On Facebook and elsewhere, we design self-flattering profiles, post status updates, upload photos of ourselves and get tagged in others’ uploads, labor to choose the right “25 random things about me,” which are, of course, not random at all. Video cameras are marketed with a one-touch-upload-to-YouTube function. It is not so much that everyone gets fifteen minutes of fame or that anyone can be a star but that everyone already is a star: we ordinary people are growing accustomed to not just watching but also being constantly watched.
In this conclusion to “The Unwatched Life Is Not Worth Living: The Elevation of the Ordinary in Celebrity Culture,” Joshua Gamson neatly sums up an oft-stated reservation about our social media era: Now that the public broadcasting of daily life has become a routine and broadly accessible activity, rather than the preserve of a notable elite, will we all become corrupted by the scrutiny and exposure that go along with celebrity?
Playing to the Crowd
Social media has undoubtedly made the phenomenon of constant exposure a far more widespread experience. As Elaine Replogle observes in her analysis of criticism of a cancer blogger, “Fame, Social Media Use, and Ethics,” “[s]ocial media allow anyone to disclose life trivia for all to see, making it possible for people to be perceived as begging for attention, of transgressing traditional boundaries of public and private, of acting somehow ‘inappropriately.’” Citing Jodi Dean in “Twitter and the New Publicity,” Joseph Faina writes that “publicity has become the defining ideology for Internet users, leading to a constant preoccupation with visibility.” This preoccupation in turn creates new kinds of psychological issues, as Melissa Gronlund describes in “From Narcissism to the Dialogic: Identity in Art after the Internet“:
One puts things online so that other people can see them, and comment on if they wish—but one has no idea, of course, who will.…In most physical conversations, social convention or basic human empathy guarantee a response to most comments, regardless of their quality. On the internet, it’s just shots in the dark—a big, blind pantomime, where success is measured by a time-lag applause-o-meter. It is no surprise that anxiety has emerged as a leitmotif in writings on the internet.
It’s only in the past decade or so that this problem of playing to the crowd has become widespread: Before the advent of YouTube, reality television stars were the only “ordinary” people to appear on screen with any regularity, and before blogs and social networks, we only paid attention to the eating or beauty routines of movie stars or rock stars. While we can therefore blame social media for making the problem of celebrity into a mass phenomenon, anxieties about the hazards of public exposure long predate the internet. Look back at the history of celebrity, and all the hand-wringing over social media scrutiny sounds like an all-too-familiar tune.

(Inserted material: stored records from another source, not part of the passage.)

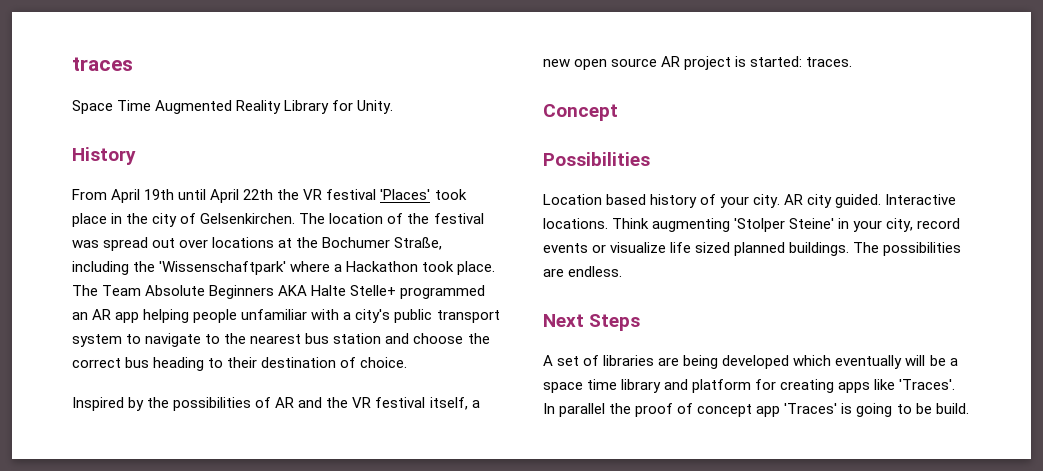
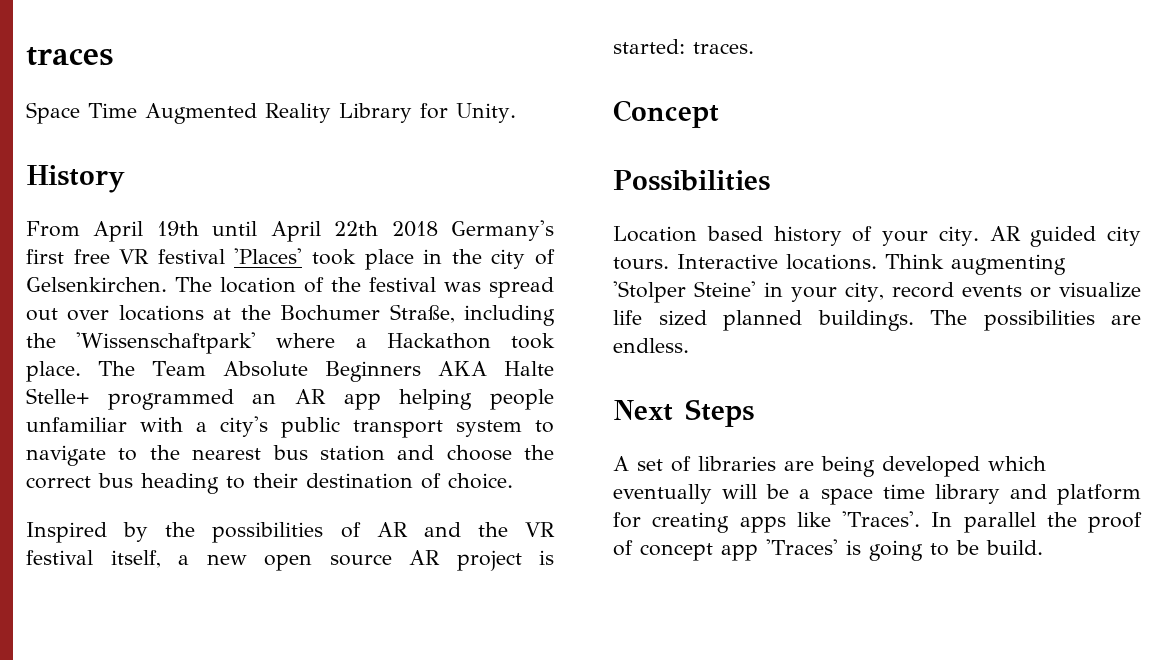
[277,189,300,200] the -> [391,220,554,241] [26,249,110,264] 2018 Germany's first free
[807,194,882,208] city guided. -> [1030,226,1141,247] [613,257,669,270] guided city tours.

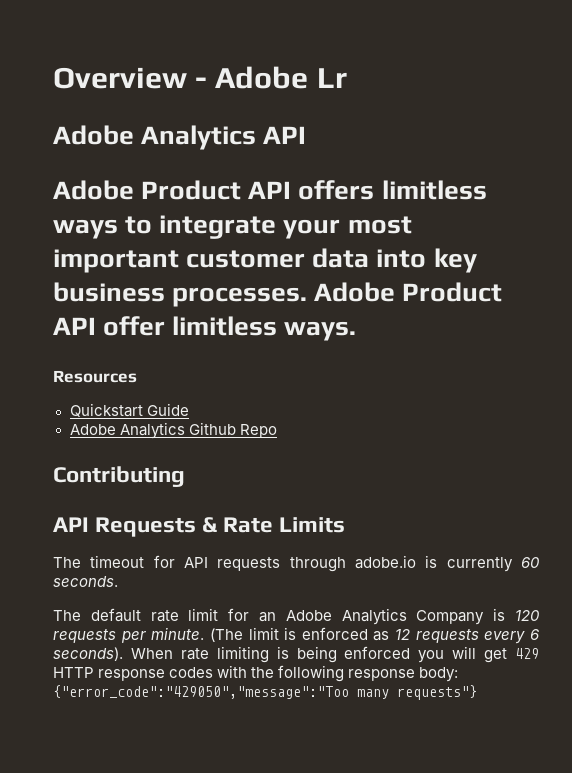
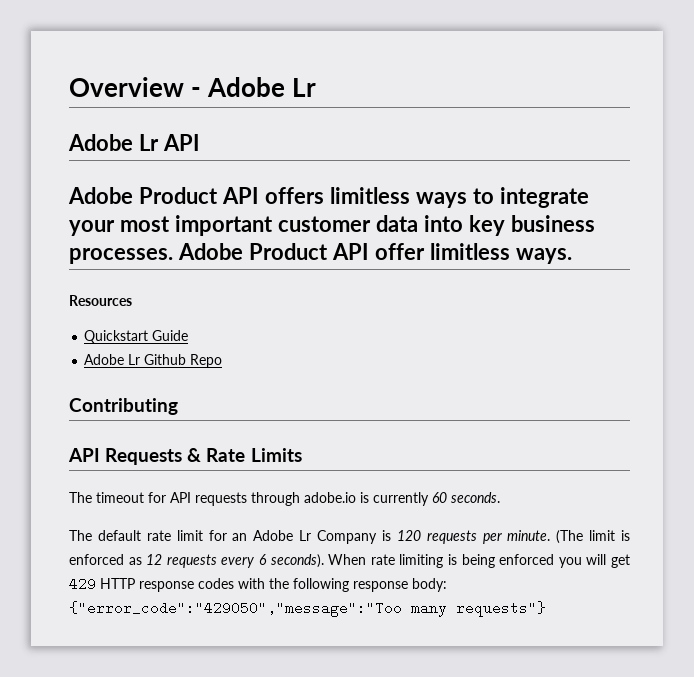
[141,125,257,150] Analytics -> [138,134,159,151] Lr
[119,422,185,439] Analytics -> [128,354,141,365] Lr
[341,608,407,625] Analytics -> [299,530,312,541] Lr

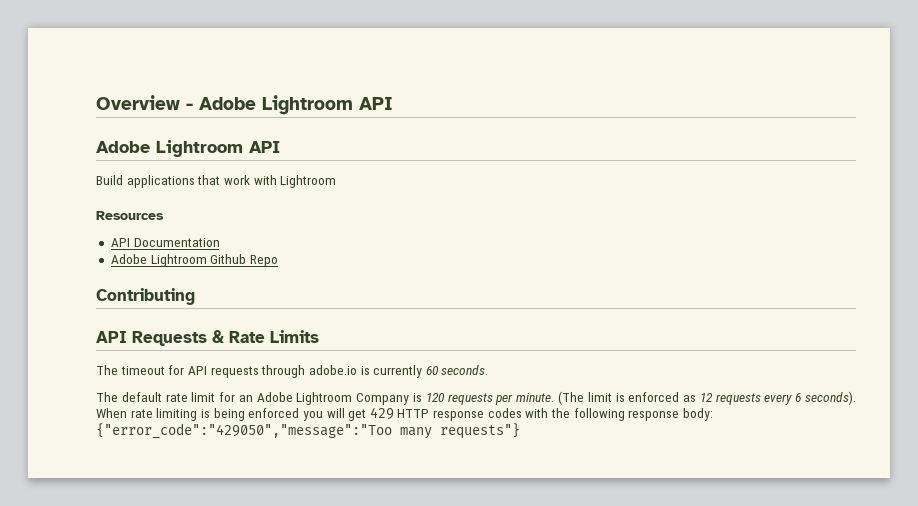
[291,78,316,97] [68,134,159,151] Lr // Adobe Lr -> [262,95,353,115] Lightroom
[138,187,589,208] [69,215,595,236] [69,243,572,264] Product API offers limitless ways to integrate your most important customer data into key business processes. Adobe Product API offer limitless ways. -> [156,140,280,157] [96,175,337,188] Lightroom API // Build applications that work with Lightroom
[84,330,189,344] [84,354,141,365] Quickstart Guide // Adobe Lr -> [110,238,220,247] [110,254,207,267] API Documentation // Adobe Lightroom
[299,530,312,541] Lr -> [296,392,353,405] Lightroom

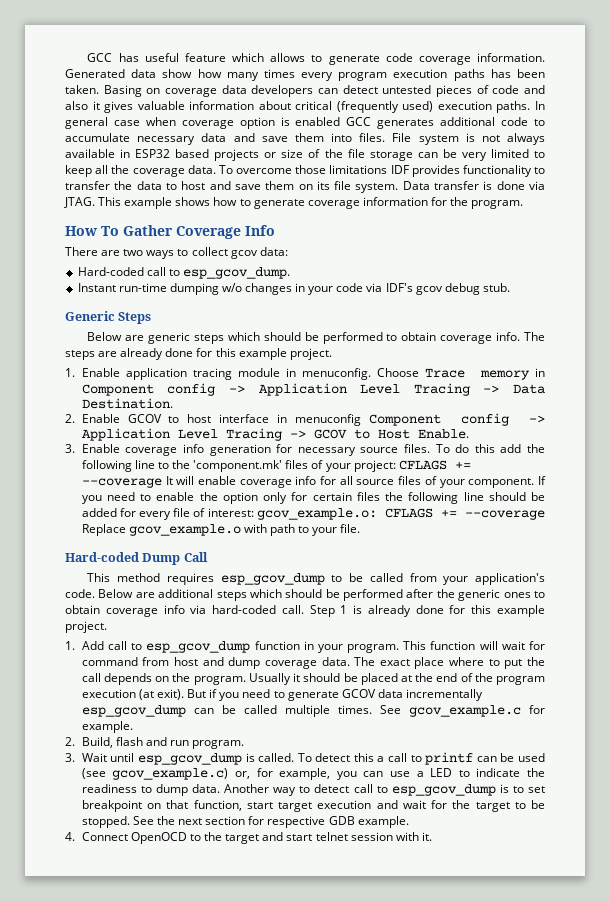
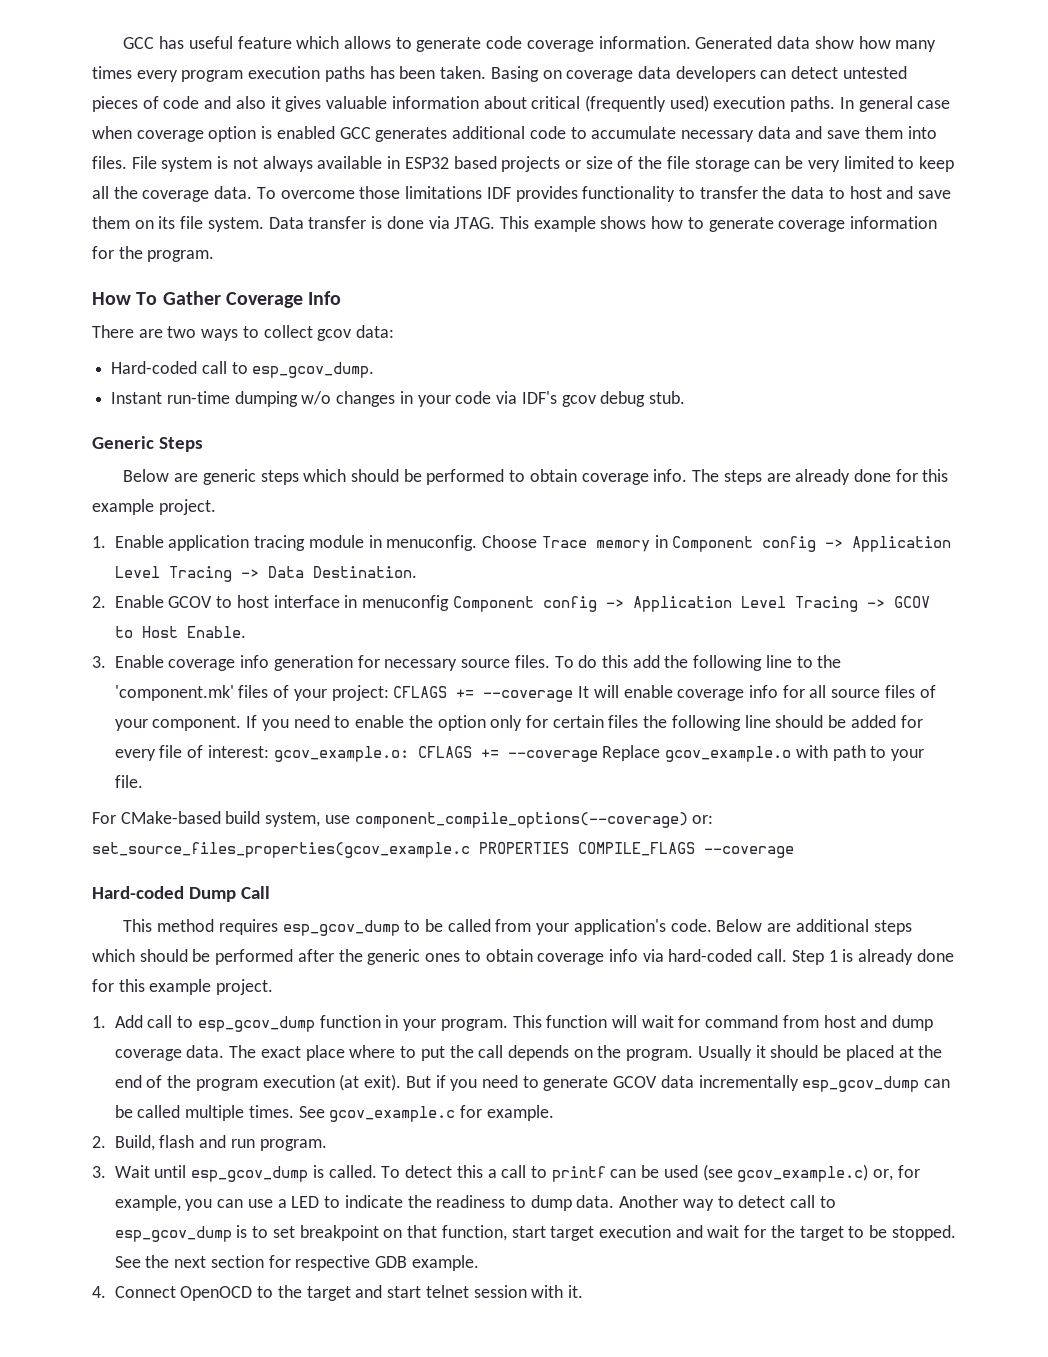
(361, 528) none -> [92,811,714,828] [92,842,794,858] // For CMake-based build system, use component_compile_options(--coverage) or: set_source_files_properties(gcov_example.c PROPERTIES COMPILE_FLAGS --coverage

The History of the Celebrity
It’s not a long history. As Charles Kurzman et al. note in their article “Celebrity Status,” “celebrity is a recent phenomenon.” While the idea of fame has a long tradition, “celebrity acquired new significance in the era of mass media. Abraham Lincoln became the most widely recognized U.S. president because his photograph was so widely disseminated.” The nineteenth century also saw the emergence of the first literary celebrities, like Charles Dickens, Henry Wadsworth Longfellow, and Alfred Lord Tennyson.
As in our current social media era, the emergence of celebrity culture was inseparable from the technological developments that made it possible. Queen Victoria became the first celebrity monarch, thanks to what John Plunkett describes as “the burgeoning print and graphic culture of the 1830s and 1840s.” In “Of Hype and Type,” Plunkett notes that “[t]he Queen’s role was not just to submit to her appropriation by newspapers, periodicals and artists: royalty now had to actively encourage the creation of themselves as media beings.”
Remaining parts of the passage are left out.